He ended up as Prisoner No. 678 in prisoner of war camp Stalag Luft III in the province of Lower Silesia near the town of Sagan (now Żagań in Poland). In prison camp he was regarded as an extremely important member of the escape group, not only as he had grown up only 60 miles away but also as he was experienced in surveying techniques for map making. He worked with Des Plunkett and Tony Hayter to produce multi-coloured maps of the areas relevant to escaping airmen.

=='Great Escape'==
Kolanowski was one of the 76 men who escaped the prison camp on the night of 24–25 March 1944 in the escape now famous as "the Great Escape". The initial groups out of the tunnel were those who needed a head start in order to get to the local railway station and catch their appropriate trains. Kolanowski was delayed and unable to catch the train as planned, so he joined a group of English escapees to walk towards Czechoslovakia.
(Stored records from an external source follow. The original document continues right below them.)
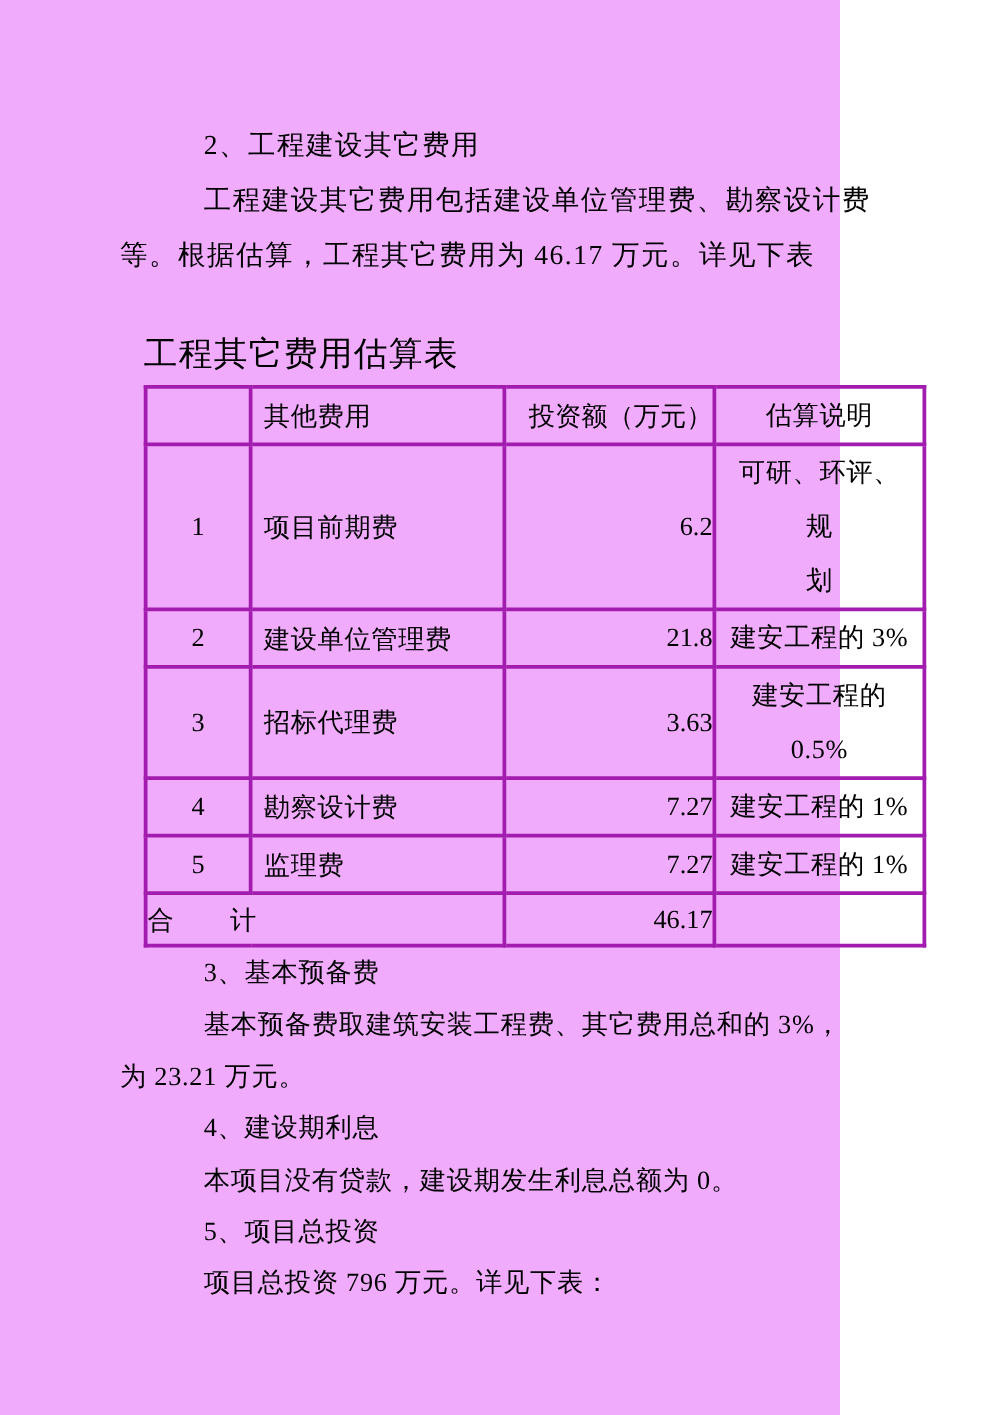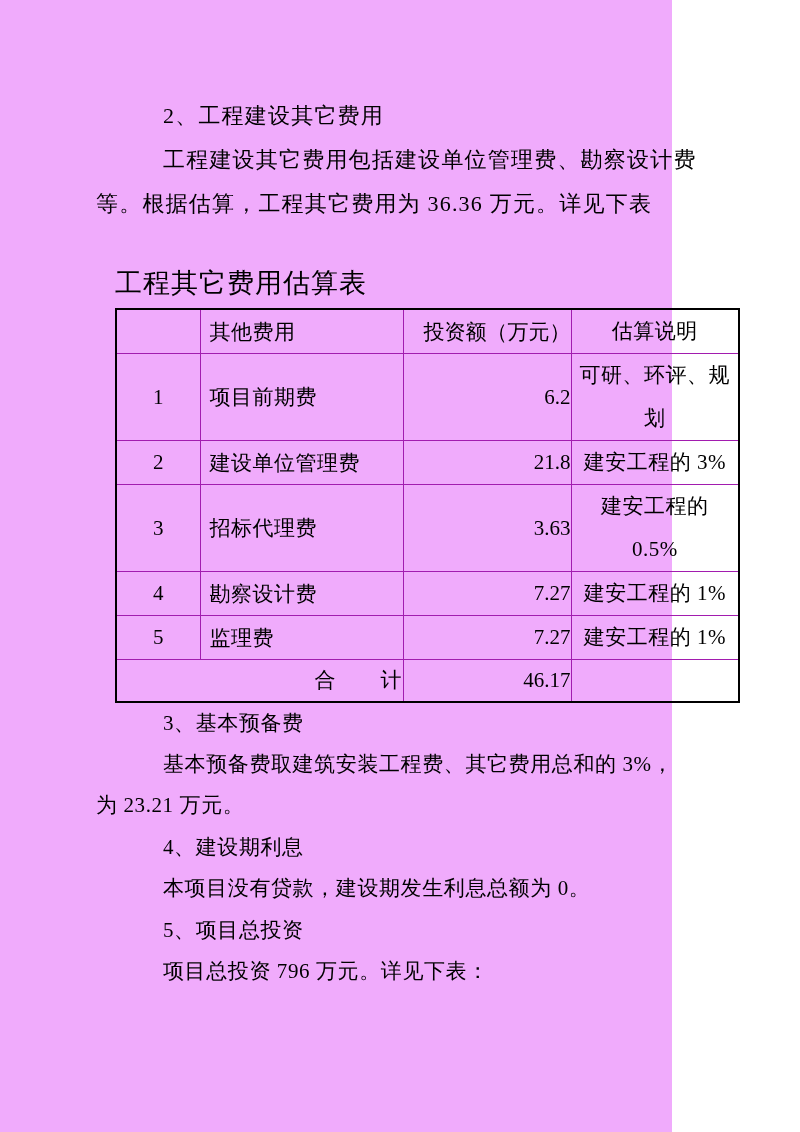--- a/index.html
+++ b/index.html
@@ -42,51 +42,51 @@
   }
   table.cost-table {
     margin: 3px 0 0 19px;
     width: 623px;
     table-layout: fixed;
     border-collapse: collapse;
     border: 2px solid #000;
     font-size: 21px;
   }
   table.cost-table td {
-    border: 1px solid #a21caf;
+    border: 3px solid #a21caf;
     vertical-align: middle;
     overflow: hidden;
   }
   tr.h40 { height: 40px; }
   tr.h42 { height: 42px; }
   tr.h87 { height: 87px; }
   .c-no   { text-align: center; }
   .c-name { text-align: left; padding-left: 9px; letter-spacing: 0.5px; }
   .c-amt  { text-align: right; }
   .c-note { text-align: center; padding: 0 8px; line-height: 43px; letter-spacing: 0.5px; }
   .c-note .nline { line-height: 43px; }
-  .c-total { text-align: right; letter-spacing: 1px; }
+  .c-total { text-align: left; letter-spacing: 1px; }
   .bottomtext { margin-top: 0; }
   .bottomtext .line {
     font-size: 21px;
     line-height: 41.4px;
     letter-spacing: 0.6px;
     white-space: nowrap;
   }
 </style>
 </head>
 <body>
 
 <div class="page">
   <div class="content">
 
     <div class="toptext">
       <div class="line indent">2、工程建设其它费用</div>
       <div class="line indent">工程建设其它费用包括建设单位管理费、勘察设计费</div>
-      <div class="line">等。根据估算，工程其它费用为 36.36 万元。详见下表</div>
+      <div class="line">等。根据估算，工程其它费用为 46.17 万元。详见下表</div>
     </div>
 
     <div class="table-title">工程其它费用估算表</div>
 
     <table class="cost-table">
       <colgroup>
         <col style="width:84px">
         <col style="width:203px">
         <col style="width:168px">
         <col style="width:168px">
Memorial to "The Fifty" down the road toward Żagań (Kolanowski at right)

 In the freezing night air he made the best progress possible and hid in woods about twenty miles from the camp during daytime then proceeding through two villages until captured by the German auxiliary police of Hitler Youth on 28 or 29 March.

He was delivered to Görlitz prison to join Jack Grisman, Ian Cross, Sandy Gunn, Al Hake and others in the cells. During interrogation he was almost certainly one of the men warned that he would be shot.

At Görlitz prison on the morning of 31 March 1944 Keith Ogilvie saw Adam Kolanowski, Edgar Humphreys, Dutchy Swain, Chaz Hall, Brian Evans, Wally Valenta, George McGill, Pat Langford, Bob Stewart and "Hank" Henry Birkland being led away to a covered truck, They were all shot in a clearing off the Görlitz to Sagan road just outside Görlitz and cremated at Liegnitz by the Gestapo.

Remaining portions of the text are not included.